De Shangani patrouille
De Matabele legers waren nu verslagen, maar Lobengula was gevlucht uit Bulawayo naar het noorden. Om de oorlog te kunnen beëindigen moest Lobengula gevangen genomen worden. De BSAP stuurde een patrouille onder leiding van majoor Allan Wilson langs de Shangani rivier naar het noorden, deze patrouille werdt gevolgd door het hoofdleger onder majoor Forbes.
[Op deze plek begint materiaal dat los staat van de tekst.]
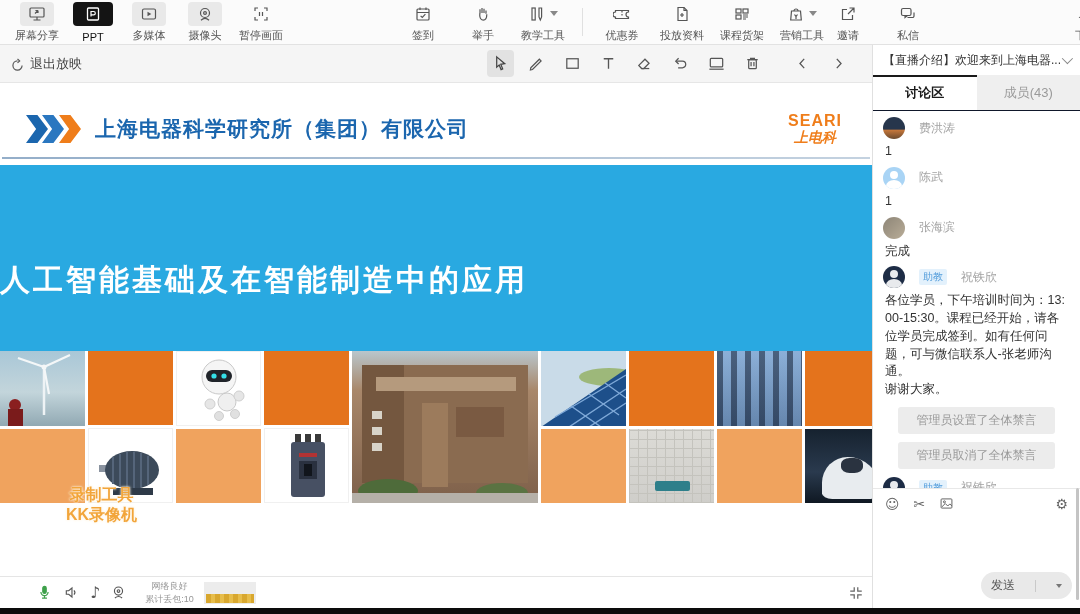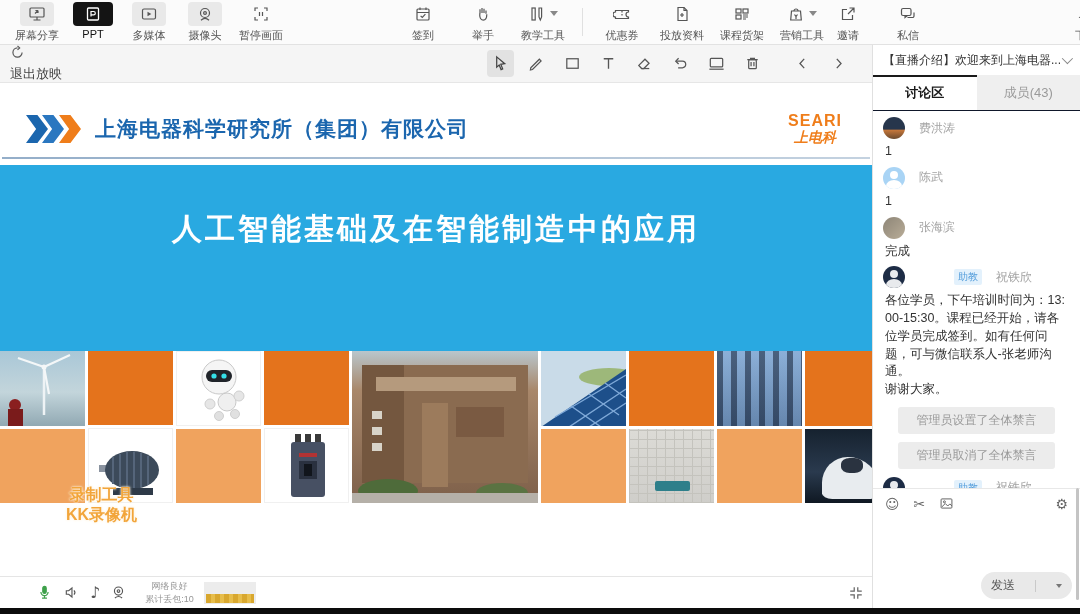"屏幕分享" .tb-item { justify-content: flex-start -> space-between }
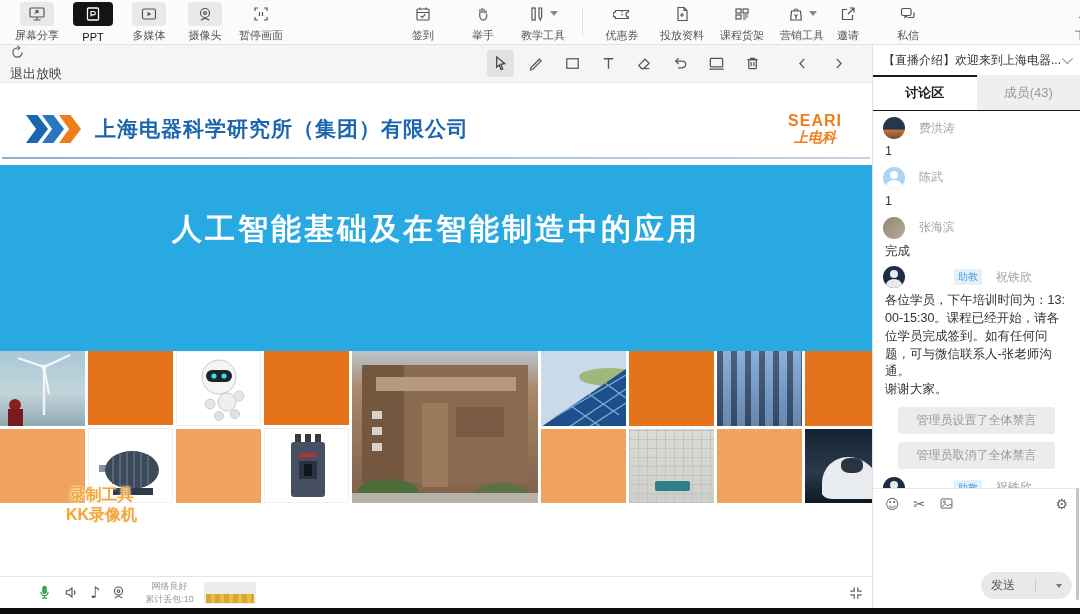"退出放映" .exit-btn { align-items: flex-start -> flex-end; flex-direction: column -> none }
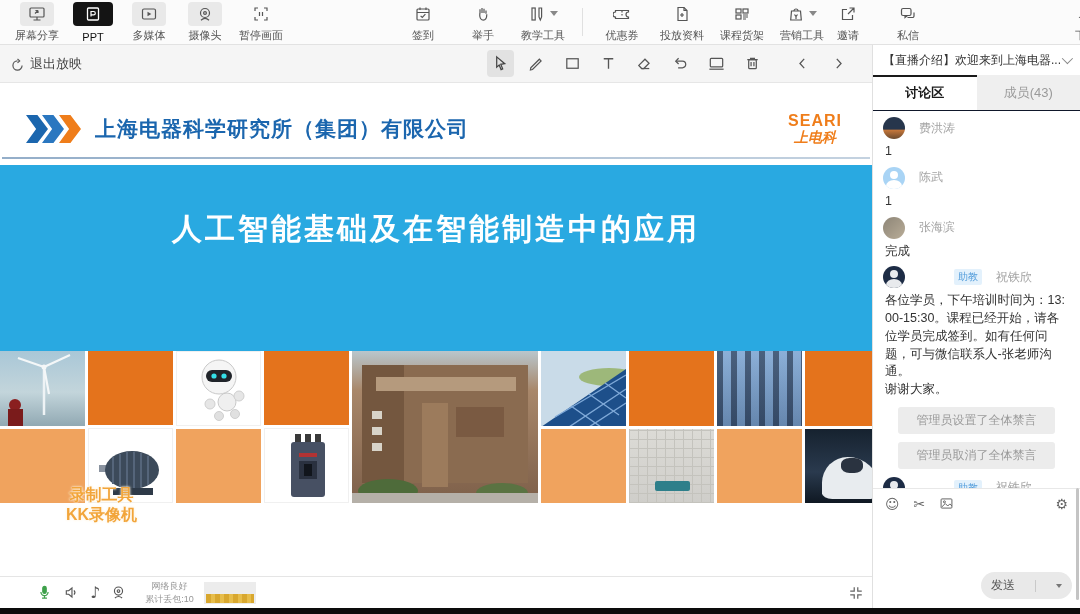"人工智能基础及在智能制造中的应用" .banner { flex-direction: column -> row }
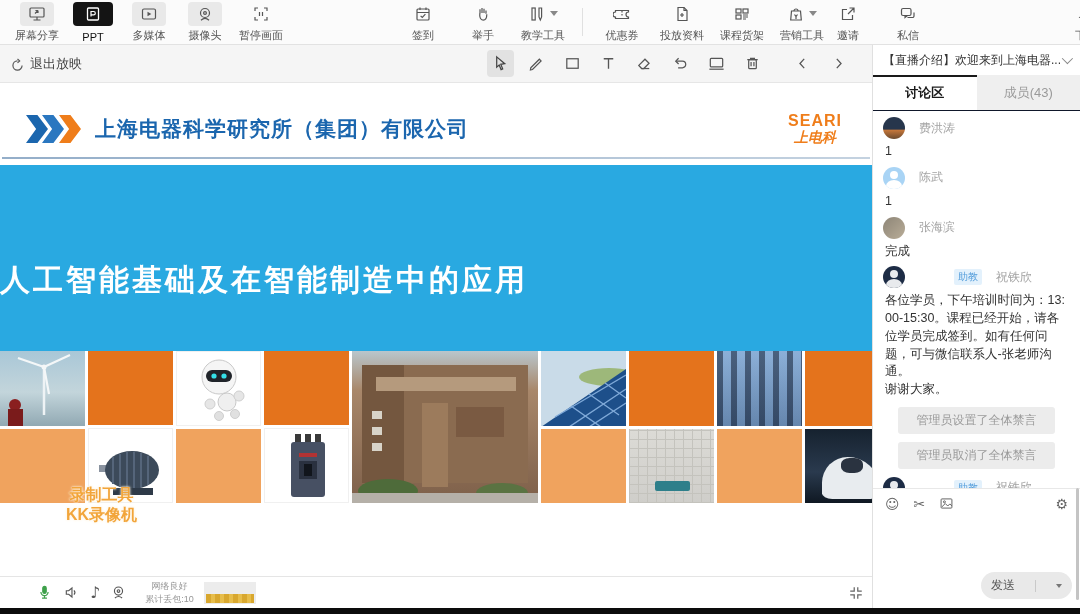"助教" .badge { margin-left: 35px -> none }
Dankzij hevige regen duurde het tot 3 december voordat de Shangani patrouille in de buurt kwam van Lobegula. Op die 3e van december zette de Shangani patrouille kamp op vlakbij Lobengula's hoofdkwartier. De volgende morgen kwam de Shangani patrouille erachter dat ze volledig omsingeld waren door Matabele strijders, Forbes' hoofdmacht lag aan de andere kant van de rivier maar kon niet ingrijpen omdat de Shangani rivier hoogwater had. De Shangani patrouille was met zijn 34 mannen geen partij voor de Matabele strijders die met 3.000 waren. Van de 34 mannen ontkwamen er maar 3, Amerikaanse verkenners die uitbraken en Forbes' zijn hoofdmacht bereikten. Lobengula ontsnapte en majoor Wilson stierf met zijn patrouille.
Vrede
Lobengula stierf op de 22e of 23e van januari aan de pokken. Zijn opvolger zag dat hij de oorlog niet meer kon winnen en sloot vrede. Het Matabeleland werd eigendom van de Britse Zuid-Afrika Compagnie, de Matabele koningen hadden geen macht meer over het gebied en het Matabelerijk bestond niet meer. Op 3 mei 1895 werd het gebied ter grote van Matabele en Mashonaland omgedoopt tot Rhodesië. Naar de man die deze oorlog had betaald, de eigenaar van de Britse Zuid-Afrika compagnie, Cecil Rhodes.